S’il y a une partie du corps qui dit proprement l’homme dans tout ce qu’il est, c’est sans conteste son visage. Le visage est le témoin expressif de ce que nous ressentons, de ce que nous sommes parce qu’il n’est jamais matière simplement ou extériorité pure, parce qu’il est toujours chair et esprit. Nous pouvons alors considérer le visage comme une totalité expressive qui signifie une personne. Tout un chacun sait, parce qu’il vit au quotidien, que notre visage exprime et signifie nos états affectifs et intérieurs et ce par le regard en particulier qui varie en intensité, qui s’illumine ou s’assombrit. Les poètes sont même allés jusqu’à dire que le visage est l’expression de l’intériorité intime puisqu’ils en ont fait les « balcons de l’âme ».
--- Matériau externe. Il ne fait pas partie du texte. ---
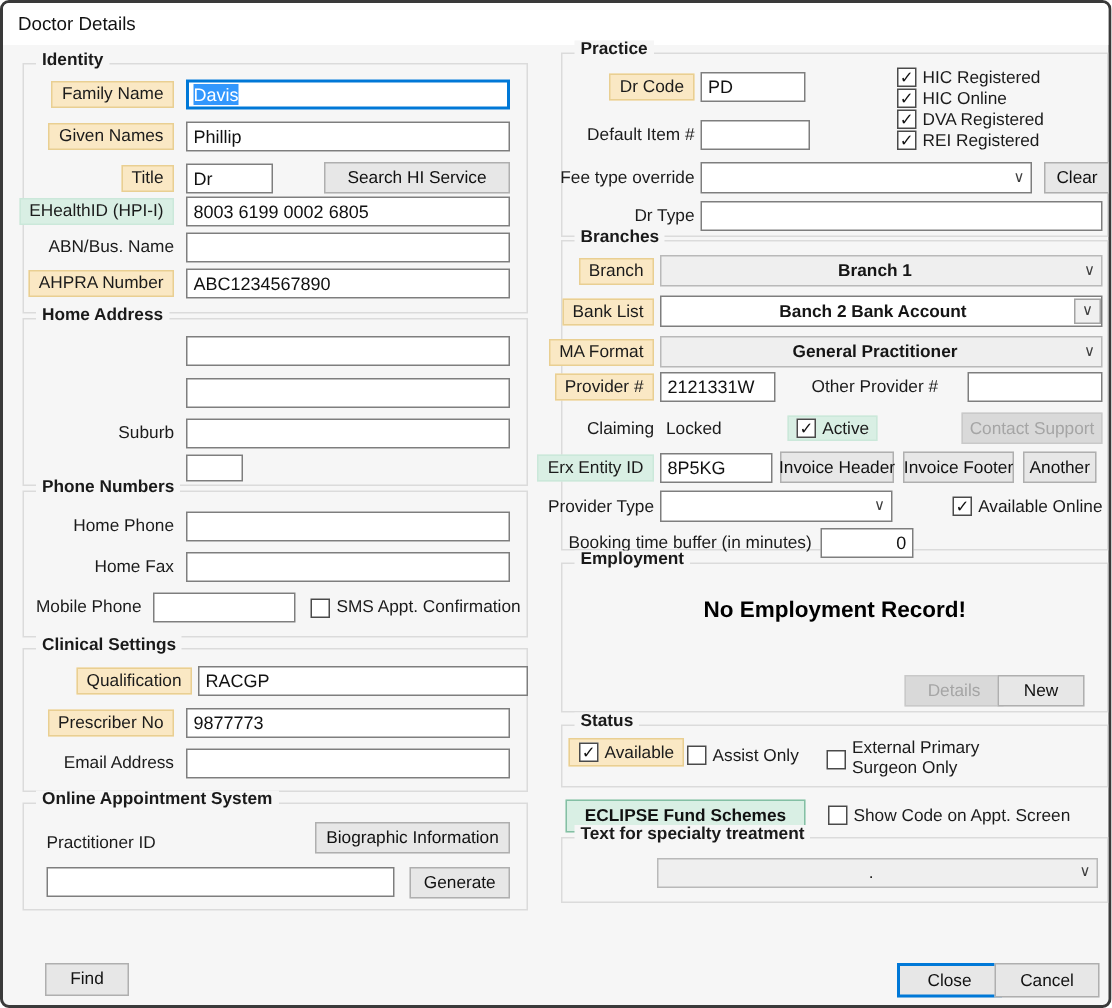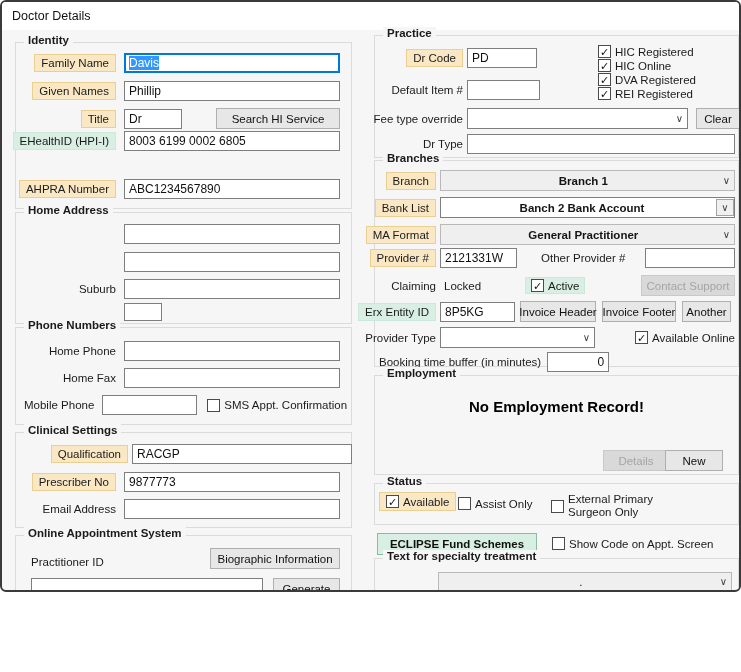--- a/index.html
+++ b/index.html
@@ -5,7 +5,7 @@
   * { margin:0; padding:0; box-sizing:border-box; }
   html,body { background:#ffffff; }
   .dialog{
-    position:relative; width:741px; height:592px;
+    position:relative; width:741px; height:672px;
     background:#F6F6F6; border:2px solid #3A3A3A; border-radius:6px;
     font-family:"Liberation Sans", sans-serif; font-size:12px; color:#1b1b1b;
     overflow:hidden;

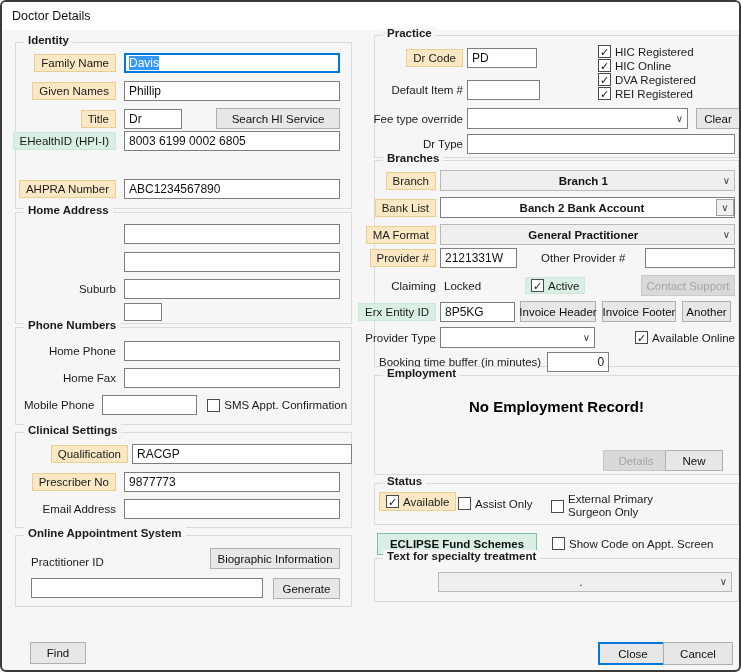--- a/index.html
+++ b/index.html
@@ -96,6 +96,10 @@
           <span class="hl hl-teal">EHealthID (HPI-I)</span>
         </div>
       <input class="tb grow" style="margin-left: 8px;" value="8003 6199 0002 6805">
+    </div>
+    <div class="row" style="left:8px;top:112px;width:316px">
+      <div class="lab" style="width:92px">ABN/Bus. Name</div>
+      <input class="tb grow" style="margin-left: 8px;" value="">
     </div>
     <div class="row" style="left:8px;top:136px;width:316px">
       <div class="lab" style="width:92px">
La nudité du visage qui exprime la faiblesse d’un être unique exposé à la mort révèle une idée : celle de l’identité. Ici l’identité dit ce qui porte en soi l’esprit. L’identité de l’homme est différente de celle d’une chose close et fermée sur soi. L’identité de l‘homme renvoie sans doute à l’intime, au secret. Ici le secret n’est pas fermeture, mais il confesse le sacré, qu’on  ne doit pas violer et violenter, il inspire respect. Il est donc la profondeur comme ce qui rend possible l’ouverture. La nudité du visage de l’autre en quoi réside la profondeur de son être unique, en faisant signe vers le secret de l’autre, dé-signe ma vocation comme vocation éthique selon Levinas. C’est pourquoi le visage de l’autre me convoque, m’oblige, me rappelle la responsabilité éthique. L’autre vient à moi comme un opprimé, un serviteur souffrant qui supplie mon aide.